What to do:
Every line of the entries below that includes "border" belongs in the answer, copied as written.

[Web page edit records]
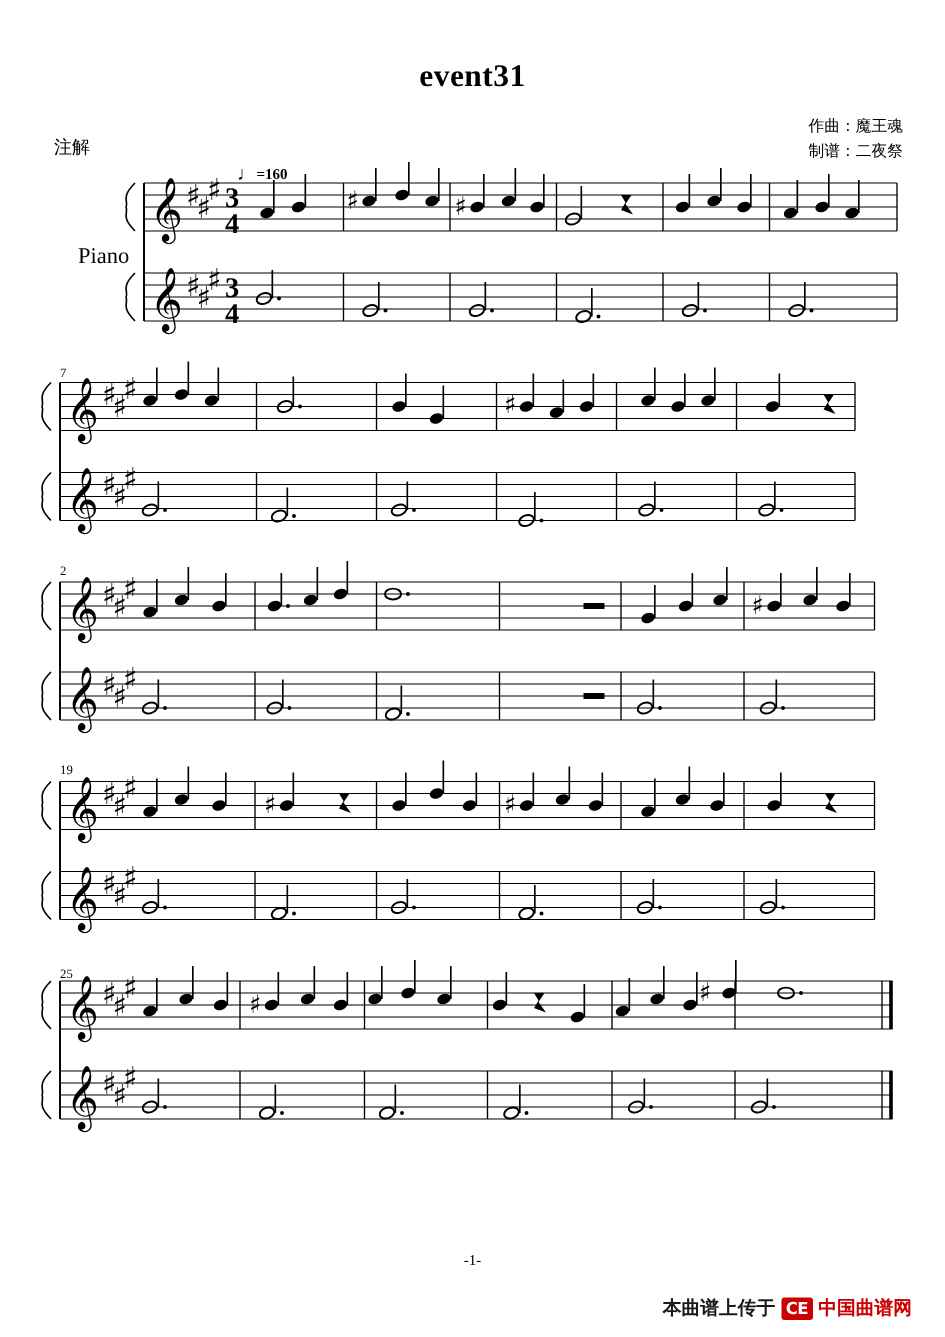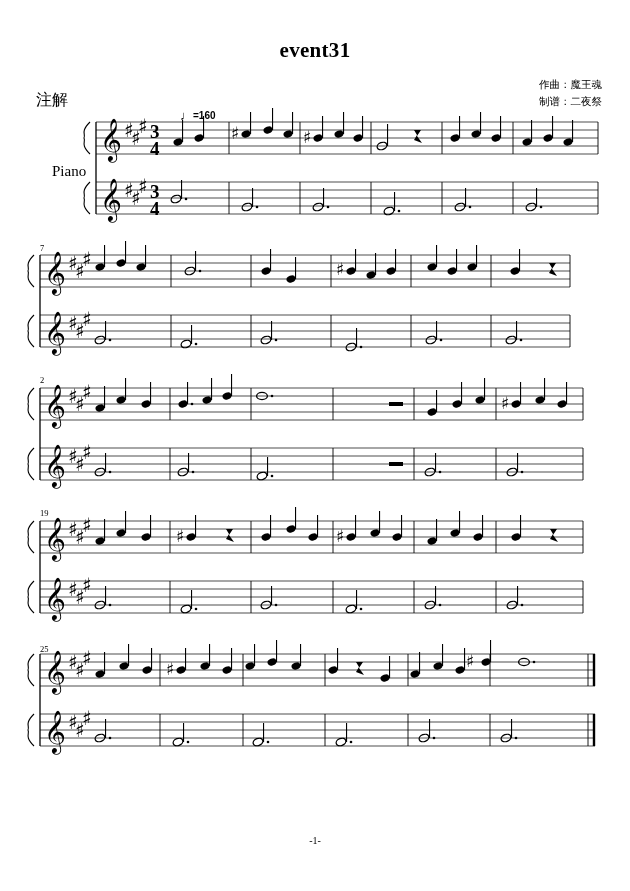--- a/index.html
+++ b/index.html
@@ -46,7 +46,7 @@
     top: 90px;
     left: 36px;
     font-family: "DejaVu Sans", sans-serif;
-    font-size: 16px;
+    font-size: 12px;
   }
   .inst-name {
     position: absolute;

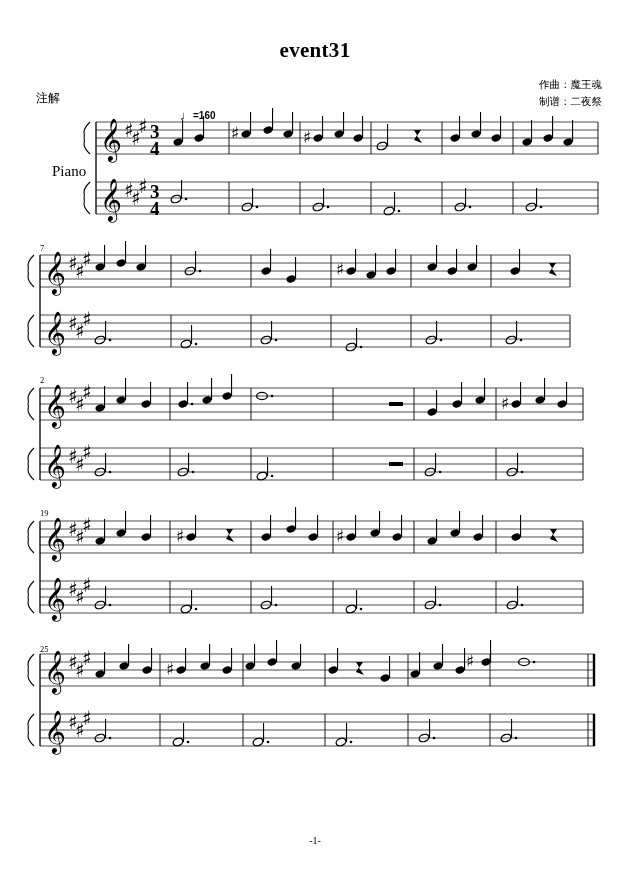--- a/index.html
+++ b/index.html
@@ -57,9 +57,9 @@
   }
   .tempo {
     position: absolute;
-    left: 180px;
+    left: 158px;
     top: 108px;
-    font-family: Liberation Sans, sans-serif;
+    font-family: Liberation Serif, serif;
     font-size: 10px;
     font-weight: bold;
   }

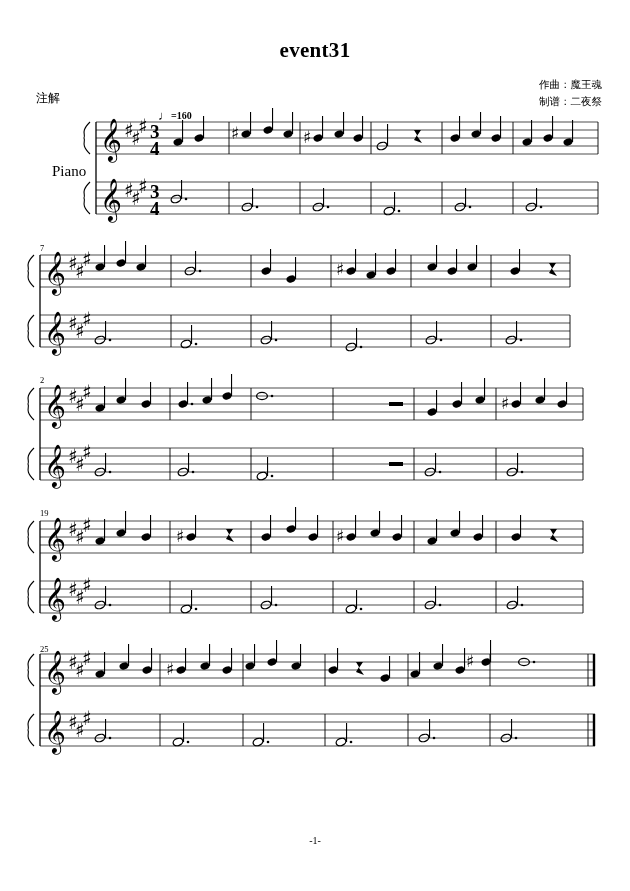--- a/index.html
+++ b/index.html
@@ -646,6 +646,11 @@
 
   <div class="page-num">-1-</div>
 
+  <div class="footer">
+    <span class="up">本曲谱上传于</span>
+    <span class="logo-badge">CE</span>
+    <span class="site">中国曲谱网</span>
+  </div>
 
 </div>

--

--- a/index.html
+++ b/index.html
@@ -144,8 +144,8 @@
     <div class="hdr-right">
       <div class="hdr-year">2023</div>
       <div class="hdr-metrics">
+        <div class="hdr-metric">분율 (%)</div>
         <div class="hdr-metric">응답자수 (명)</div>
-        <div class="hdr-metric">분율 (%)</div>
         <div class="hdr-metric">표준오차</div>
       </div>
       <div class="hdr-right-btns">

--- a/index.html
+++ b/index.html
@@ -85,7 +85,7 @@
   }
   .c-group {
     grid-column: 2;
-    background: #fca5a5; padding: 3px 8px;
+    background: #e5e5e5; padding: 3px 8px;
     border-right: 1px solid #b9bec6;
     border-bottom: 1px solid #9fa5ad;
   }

Exercise result:
     border-right: 1px solid #b9bec6;
     border-bottom: 1px solid #9fa5ad;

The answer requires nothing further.